The federal government began its takeover of the dollar in 1913 when it established the Federal Reserve Banking System. Prior to that the dollar was a real store of value. In the period from 1783 to 1913 there was a long period of currency stability with virtually no inflation. If you saved one dollar in 1800, your great grandchild could buy roughly the same amount of goods with the same dollar one century later.
In 1913 five dollars could get you the
following:
15 pounds of potatoes, 10 pounds of flour, 5 pounds of sugar, 5 pounds of chuck roast, 3 pounds of round steak, 3 pounds of rice, 2 pounds each of cheese and bacon, and a pound each of butter and coffee... two loaves of bread, 4 quarts of milk and a dozen eggs.
In 2010 five dollars barely
gets you two pounds of cut chicken meat.
Since the establishment of the Federal Reserve in 1913 the dollar has shed more than 90 percent of its value. The loss of value has been especially pronounced since 1971 when Richard Nixon took the dollar off the last vestiges of the gold standard. On that date the dollar became a pure fiat currency grounded in nothing but the whims of politicians and technocrats.
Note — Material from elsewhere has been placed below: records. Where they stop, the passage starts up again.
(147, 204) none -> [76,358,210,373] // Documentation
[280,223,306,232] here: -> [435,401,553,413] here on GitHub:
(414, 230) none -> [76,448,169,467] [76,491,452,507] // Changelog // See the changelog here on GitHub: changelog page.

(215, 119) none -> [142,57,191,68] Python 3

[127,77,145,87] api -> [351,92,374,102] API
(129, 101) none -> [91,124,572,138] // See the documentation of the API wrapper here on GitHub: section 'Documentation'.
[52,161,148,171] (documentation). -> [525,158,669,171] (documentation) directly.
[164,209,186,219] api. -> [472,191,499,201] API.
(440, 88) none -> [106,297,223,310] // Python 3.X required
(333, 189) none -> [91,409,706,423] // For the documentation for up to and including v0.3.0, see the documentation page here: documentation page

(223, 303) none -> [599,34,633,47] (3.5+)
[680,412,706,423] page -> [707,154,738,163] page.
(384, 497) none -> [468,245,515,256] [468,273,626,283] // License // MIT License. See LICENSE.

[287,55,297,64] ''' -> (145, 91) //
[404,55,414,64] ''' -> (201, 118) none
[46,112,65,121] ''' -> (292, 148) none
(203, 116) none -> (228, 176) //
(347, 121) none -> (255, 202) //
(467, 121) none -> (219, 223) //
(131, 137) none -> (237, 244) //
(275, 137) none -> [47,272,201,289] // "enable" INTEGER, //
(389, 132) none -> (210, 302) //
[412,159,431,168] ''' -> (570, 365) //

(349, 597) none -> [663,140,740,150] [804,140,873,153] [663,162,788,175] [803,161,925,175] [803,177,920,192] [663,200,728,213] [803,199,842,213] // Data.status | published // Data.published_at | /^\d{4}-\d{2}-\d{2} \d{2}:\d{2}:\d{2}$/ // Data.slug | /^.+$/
The consequences have been disastrous. One thousand of 1971 dollars would only
buy $185 worth of goods today. This represents a loss of some 80 percent in purchasing power.
The dollar has already entered its terminal phase. The word "doom" is written across it for anyone with the eyes to see. Sad to say, there is no way to reverse its downward slide. With more than $13 trillion in public debt and some $100 trillion in unfunded mandates our federal government has
assumed far more obligations that it can ever make good on. Worse still, these figures are growing larger every year.
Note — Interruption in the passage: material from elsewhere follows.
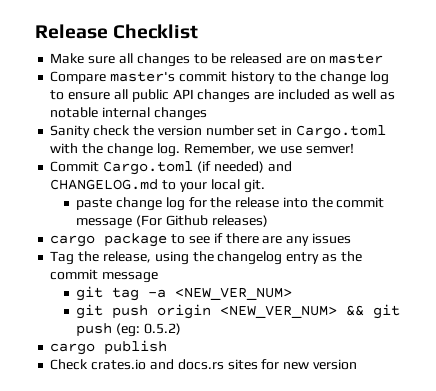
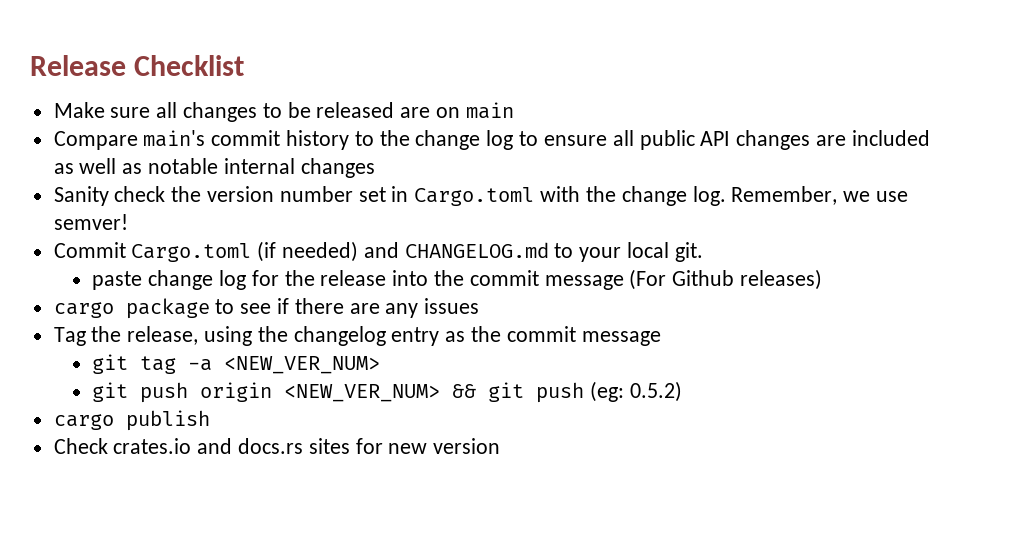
[329,53,384,64] master -> [465,102,514,119] main
[110,71,176,82] master's -> [143,130,206,147] main's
To put it bluntly, our federal government is flat-out bankrupt. Currency disintegration is always the unavoidable result of government bankruptcy. The dollar -- which has been weakening for many decades -- will at some point go into a sudden death spin.
The only question is when. It may happen six months from now or six years from now. The timeframe is impossible to predict, but we can now for certain that happen it will. No one -- not even the federal government -- can escape the numbers. And the numbers are hideous. One hundred trillion plus is a killer.
Under normal circumstances the dollar would have collapsed already given how impossibly indebted our government is. Some people are puzzled by its continued survival. They say this is just another sign that we live in a crazy world. But there is nothing crazy about it. The dollar is still alive, because there is no ready alternative.
Doomed though it may be in the long term, big time holders of US dollars keep desperately hanging on, because they have nowhere else to go. Where else could China invest its nearly one trillion dollar reserves? There is no easy option. So China keeps propping America's federal debt by purchasing Treasury notes and thus keeping the dollar afloat. It is a bad deal for China and a fortuitous one for the US, at least for the time being. But things cannot go on like this forever. Eventually something will give in and the whole gargantuan house of debt will come crashing down. When that happens things will get ugly.
Some people may say this situation has been brought about by reckless fiscal and budgetary policies rather than by the government's management of the currency. But the ability of government to run deficits is directly tied to its power to manage money.
It is very difficult for politicians to run large deficits if the currency is anchored in something intrinsically real and valuable, let's say gold. This is because when they post large budget shortfalls under a gold standard, people naturally ask them: "Where in the world are you going to get all the gold to pay for all this spending." And since politicians do not know how to make gold, they are forced to admit: "We are going to get it from you, the people, of course. Where else could it come from?"
As you can imagine, such answers do not usually go well with the voting public. The restrictive quality that real money exerts on the profligacy of politicians is often referred as "the golden handcuffs."
As it is now, most people do not think that they will have to pay for the spending incurred by their representatives in Congress. They think that deficits are something that does not concern them directly. They somehow assume the if the government needs more money it can simply issue more bonds. But this way of living is unsustainable and sooner or later the inflow from abroad will stop. Then we will all pay for our government's extravagance by the disintegration of the currency.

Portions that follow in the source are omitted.